By Erin Vallagomesa–I had the privilege of attending the annual Cameron School of Business Symposium on November 18, 2016, at the University of St. Thomas. The keynote speaker and the speakers in the Family Business Breakout Session both shared excellent advice and wisdom about how to make a family business succeed.
The opening keynote of the CBS Business Symposium 2016 was given by Mishal Kanoo who is the Chairman of The Kanoo Group. He began his keynote with an expression of gratitude for the liberal arts education he received at the University of St. Thomas. He especially emphasized the role his philosophy and theology classes played in broadening his world view. The rest of Kanoo’s keynote focused on family business. The three main issues Kanoo spotlighted were: the philosophy behind family business, the pressures family businesses face, and the need for continued education for generational family businesses.
Kanoo shared with the audience two philosophies that most family businesses hold. The first philosophy observes that there are businesses that just happen to be run by a family. This business’ main goal is profit generation, and they tend to focus on the business rather than the family. The second philosophy observes that there are families that run a business. This business’ main goal is the preservation of the family name, and they focus on maintaining integrity as they run the business. Kanoo commented that those businesses who operate by the first philosophy will not last past the third generation, while businesses who operate by the second philosophy will set themselves up for success.

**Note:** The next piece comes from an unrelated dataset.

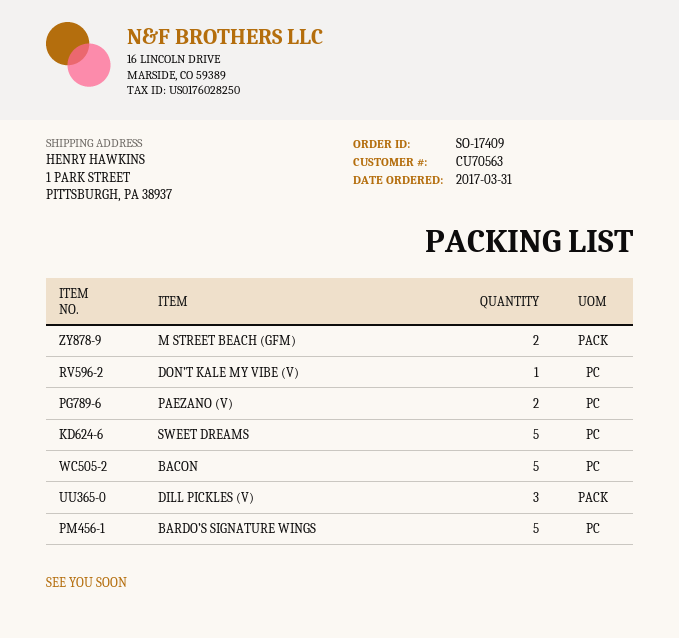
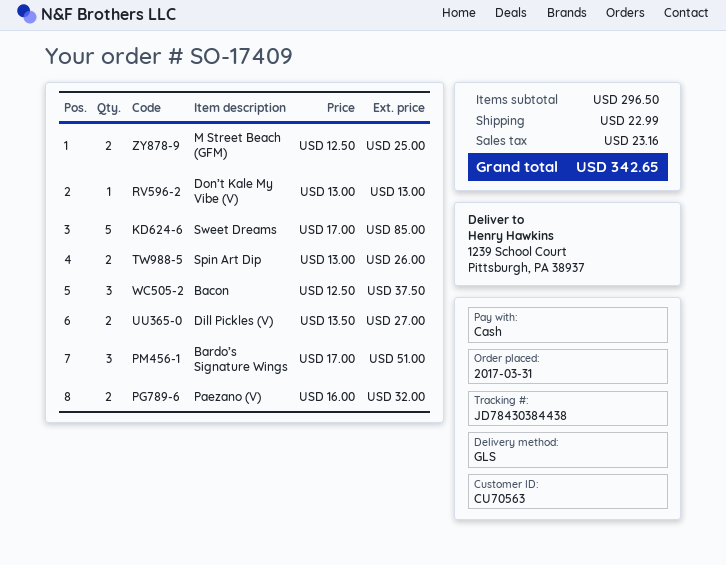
ship to: 1 PARK STREET, PITTSBURGH, PA 38937 -> 1239 School Court, Pittsburgh, PA 38937
BACON: 5 -> 3
DILL PICKLES (V): 3 -> 2
BARDO’S SIGNATURE WINGS: 5 -> 3
Spin Art Dip: none -> 2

Kanoo also commented on the pressures and difficulties many family businesses face. Most 2nd, 3rd, (etc.) generation family members feel pressured to enter in the family business because they feel like they owe it to them. The family business is the reason they receive their education have the ability to pursue their interests, so newly graduated family members feel pressured to enter the business even if they are not passionate about the industry. Additionally, family businesses must find a balance between the treatment of family members and the treatment of non-family members in the professional setting. Senior management needs to create a positive work environment for all employees. Lastly, family businesses need continue learning about their industries. Founders typically start out as self-made “experts” in their fields; however, as industries evolve, business owners and employees need to stay educated and up-to-date with new information. Owners need guidance and safe spaces where they can share experiences and learn from other entrepreneurs. Kanoo encouraged those in attendance to gather with link-minded people and bring new concepts to one another in order to add value to the university or to their businesses.

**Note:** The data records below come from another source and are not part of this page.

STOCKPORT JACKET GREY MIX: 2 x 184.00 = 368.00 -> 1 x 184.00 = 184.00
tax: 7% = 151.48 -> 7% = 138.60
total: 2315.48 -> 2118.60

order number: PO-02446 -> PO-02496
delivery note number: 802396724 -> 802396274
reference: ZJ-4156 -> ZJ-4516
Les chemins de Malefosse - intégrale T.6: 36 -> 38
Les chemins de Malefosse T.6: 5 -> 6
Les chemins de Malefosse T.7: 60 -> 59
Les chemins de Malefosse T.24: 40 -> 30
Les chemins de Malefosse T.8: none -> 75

I really enjoyed Kanoo’s keynote because he was incredibly genuine and shared a lot of practical knowledge about running a family business. I am a first generation American and the second generation heir to my family business, so I found this keynote inspirational and will use this new wisdom to stay motivated in my studies.
Family Breakout Session
After the keynote presentation, I chose to attend the Family Business Breakout Session. The first family business breakout session was conducted by Ron and Joshua Daniels, a father-son pair and creators of the Ultimate Lock. Ron was a police captain who sought a way to create safer homes for people, and Joshua is an alum of the University of St. Thomas class of 2013. Together they have expanded multiple businesses and increased sales by almost $3,000,000 since Joshua joined his father.
For the majority of their session, the pair talked about their backgrounds and about how the Ultimate Lock works. In all honesty, it seemed more like a sales pitch than a seminar. When asked how they were able to combine the Ron’s already established vision for the company and Joshua’s vision for the future, Joshua commented that they have to listen to one another and to the market in order to come up with the best synthesis with which to move forward. Nonetheless, the pair were extremely passionate about their business, and they proved to be very knowledgeable about their industry.
The aspect I appreciated the most about their session was the encouragement they offered to those starting their own businesses. Joshua spoke about how it is not necessary to have experience to get started in your business. Daniels frequently said, “If you believe in yourself and operate with resilience, then you will be successful. There will always be a way. Do not let self-doubt sink in because you have to stay motivated and believe in your own ability.”